#### Revision comparison data:
#####

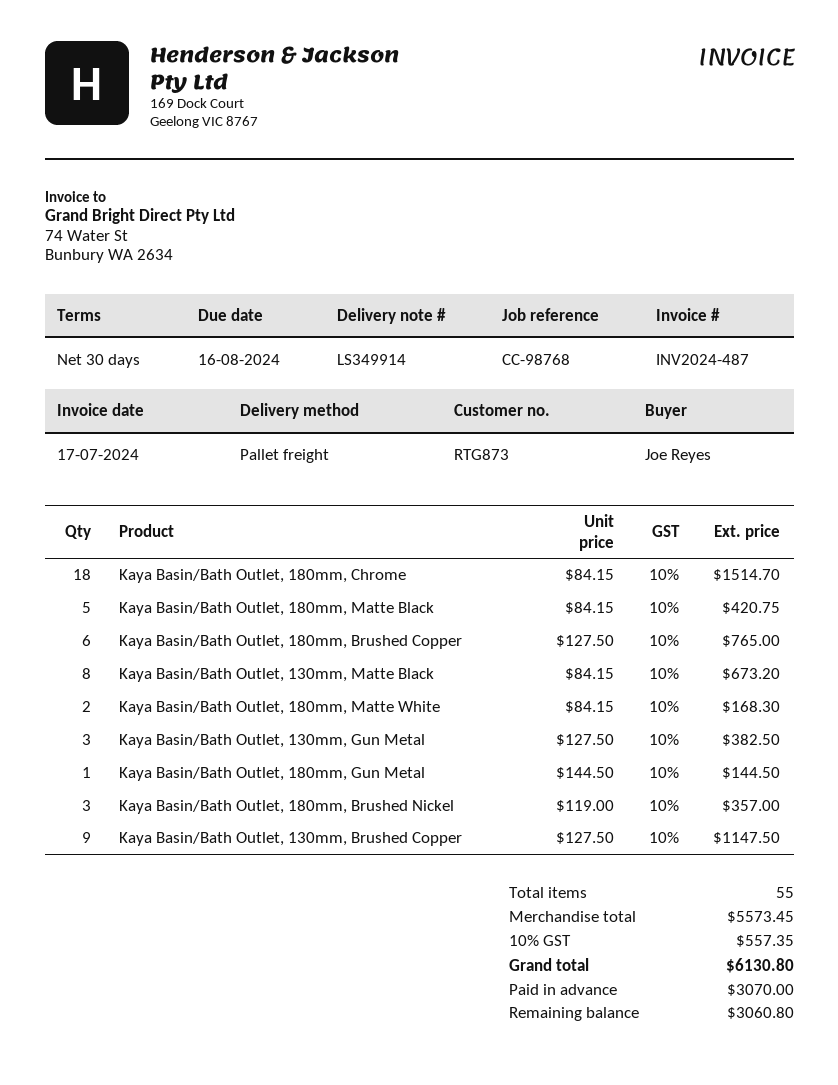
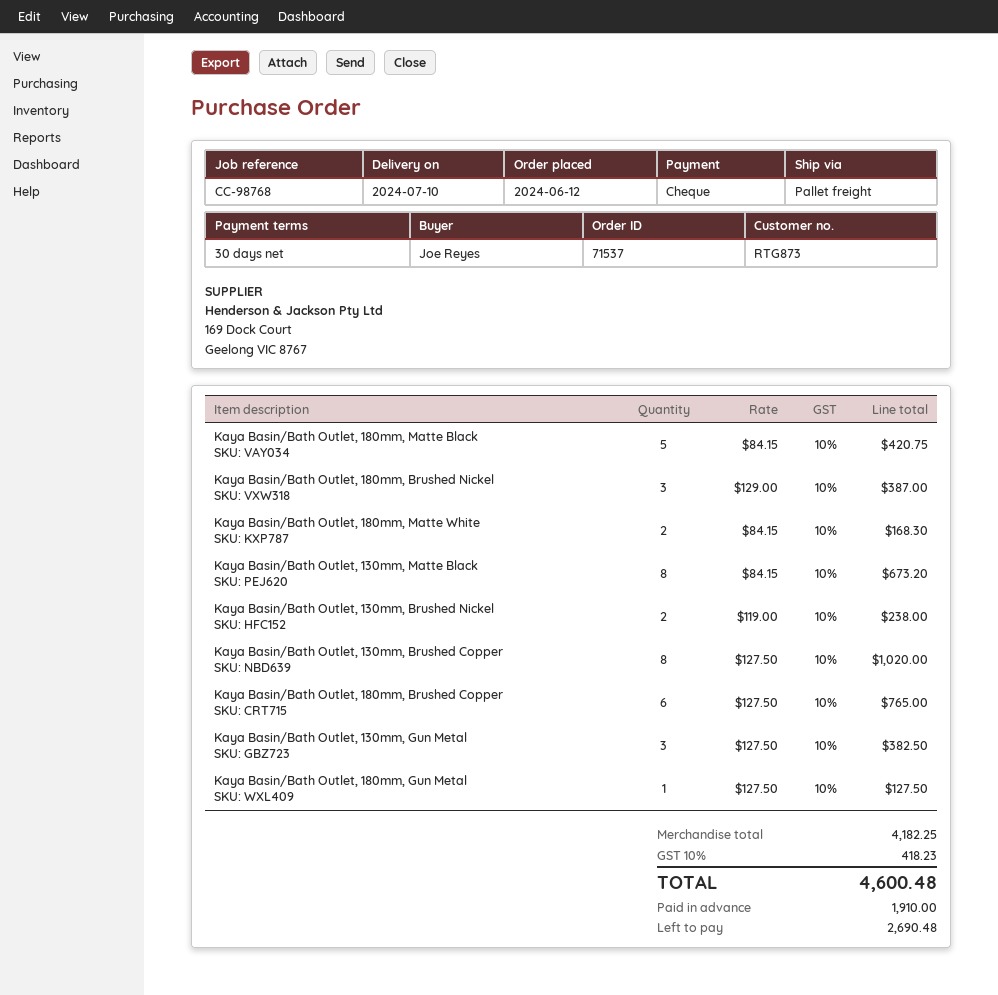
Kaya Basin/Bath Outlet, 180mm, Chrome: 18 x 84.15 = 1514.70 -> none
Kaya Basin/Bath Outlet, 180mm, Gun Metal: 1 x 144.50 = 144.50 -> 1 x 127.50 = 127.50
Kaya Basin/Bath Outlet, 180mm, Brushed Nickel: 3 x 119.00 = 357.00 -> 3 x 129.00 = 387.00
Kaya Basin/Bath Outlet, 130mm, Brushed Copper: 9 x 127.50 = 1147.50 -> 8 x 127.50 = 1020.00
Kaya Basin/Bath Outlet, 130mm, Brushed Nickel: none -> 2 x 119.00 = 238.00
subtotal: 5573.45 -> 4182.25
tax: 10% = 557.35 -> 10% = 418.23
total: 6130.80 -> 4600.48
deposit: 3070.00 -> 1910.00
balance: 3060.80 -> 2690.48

#####

#### YOUR GOAL:
From the entries above, copy every line where the word "Nickel" shows up.

#### RESULT FOR THIS EXERCISE:
Kaya Basin/Bath Outlet, 180mm, Brushed Nickel: 3 x 119.00 = 357.00 -> 3 x 129.00 = 387.00
Kaya Basin/Bath Outlet, 130mm, Brushed Nickel: none -> 2 x 119.00 = 238.00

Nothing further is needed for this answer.